Is your exH going to be there again? Since that was the trigger last time, it seems crucial to know that.
I agree with the idea that it seems a bit disloyal to just accept your DP being excluded. The idea that couples 'come as a package' can be taken too far - everyone knows someone who drags their other half along to what should be girls' gossipy chats etc. But functions (ie weddings, christenings, family parties) are when I would always expect an established couple (married, living together, or together for a good few years) to both be invited. I know that can be financially tough but it's the price you have to pay for acknowledging that your guests have lives of their own and that, while it's your day, it is nice to be able to give some thought to your guests enjoying it too.

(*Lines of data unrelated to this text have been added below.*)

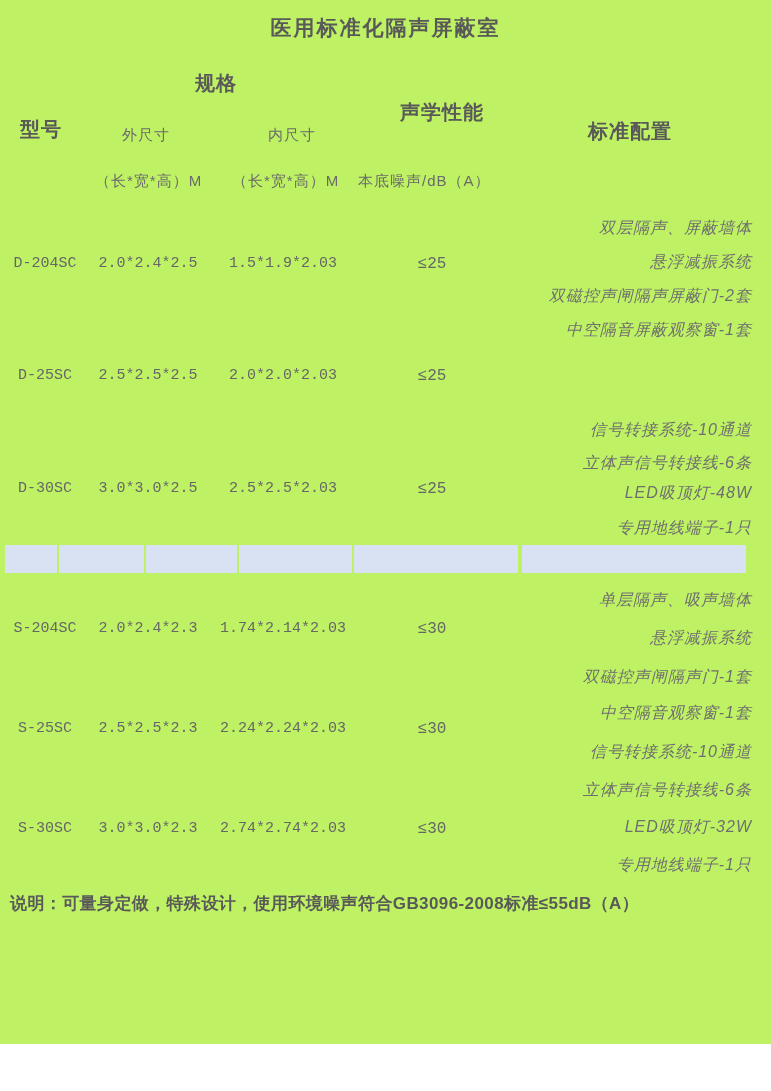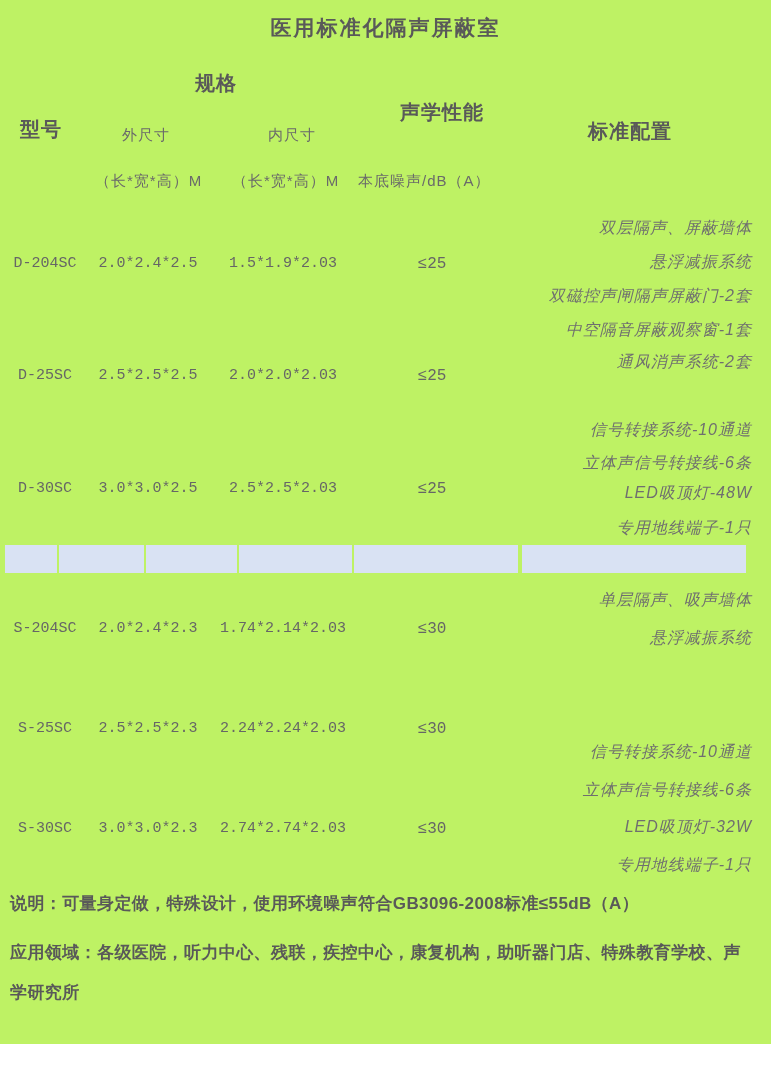--- a/index.html
+++ b/index.html
@@ -71,21 +71,20 @@
     <div class="cell c-model">D-30SC</div>
     <div class="cell c-outer">3.0*3.0*2.5</div>
     <div class="cell c-inner">2.5*2.5*2.03</div>
     <div class="cell c-noise">≤25</div>
   </div>
 
   <div class="abs cfg" style="top:218px">双层隔声、屏蔽墙体</div>
   <div class="abs cfg" style="top:252px">悬浮减振系统</div>
   <div class="abs cfg" style="top:286px">双磁控声闸隔声屏蔽门-2套</div>
   <div class="abs cfg" style="top:320px">中空隔音屏蔽观察窗-1套</div>
-  <div class="abs cfg" style="top:352px">通风消声系统-2套</div>
   <div class="abs cfg" style="top:420px">信号转接系统-10通道</div>
   <div class="abs cfg" style="top:453px">立体声信号转接线-6条</div>
   <div class="abs cfg" style="top:483px">LED吸顶灯-48W</div>
   <div class="abs cfg" style="top:518px">专用地线端子-1只</div>
 
   <div class="abs divider-cell" style="left:5px;width:52px"></div>
   <div class="abs divider-cell" style="left:59px;width:85px"></div>
   <div class="abs divider-cell" style="left:146px;width:91px"></div>
   <div class="abs divider-cell" style="left:239px;width:113px"></div>
   <div class="abs divider-cell" style="left:354px;width:164px"></div>
@@ -105,21 +104,22 @@
   </div>
   <div class="abs row" style="top:820px">
     <div class="cell c-model">S-30SC</div>
     <div class="cell c-outer">3.0*3.0*2.3</div>
     <div class="cell c-inner">2.74*2.74*2.03</div>
     <div class="cell c-noise">≤30</div>
   </div>
 
   <div class="abs cfg" style="top:590px">单层隔声、吸声墙体</div>
   <div class="abs cfg" style="top:628px">悬浮减振系统</div>
+  <div class="abs cfg" style="top:667px">双磁控声闸隔声门-1套</div>
+  <div class="abs cfg" style="top:703px">中空隔音观察窗-1套</div>
   <div class="abs cfg" style="top:742px">信号转接系统-10通道</div>
   <div class="abs cfg" style="top:780px">立体声信号转接线-6条</div>
   <div class="abs cfg" style="top:817px">LED吸顶灯-32W</div>
   <div class="abs cfg" style="top:855px">专用地线端子-1只</div>
 
   <div class="abs note" style="top:884px">说明：可量身定做，特殊设计，使用环境噪声符合GB3096-2008标准≤55dB（A）</div>
-  <div class="abs note" style="top:933px">应用领域：各级医院，听力中心、残联，疾控中心，康复机构，助听器门店、特殊教育学校、声学研究所</div>
 
 </div>
 
 </body></html>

I echo the poster who asked why you don't challenge your friend - however politely and kindly - about this. I would phone (not email, this is something where you need to avoid misinterpretation) and say
'You know how much I would love to be there for your wedding day. The one problem is this issue about DP not being able to come because of (previous occasion) because that makes me uncomfortable. I know I'm obviously going to see this differently to you, but in my view it was a one-off thing caused by the stress of meeting exH. I can assure you he hasn't done this at any other time, and I'd really like you and (other friends) to get to know him for the great bloke he is. So, I wanted to ask you if you'll reconsider. If you want to think about it and tell me in a few days' time, that's OK.'
Then wait and see what he says. If he has a change of heart, great, all systems go! If he still says no, I would regretfully decline and suggest some other time when you can catch up. But I would also then send a card etc. so that you are being the bigger person. Maybe then in time they will realise they are on their moral high horse a bit over this. And if this is the outcome, I would just not mention it to your DP - assuming that he is genuinely sorry and embarrassed about how he was last time, because then there's no point in punishing him with it again (the punishment being on their part, not yours, I mean).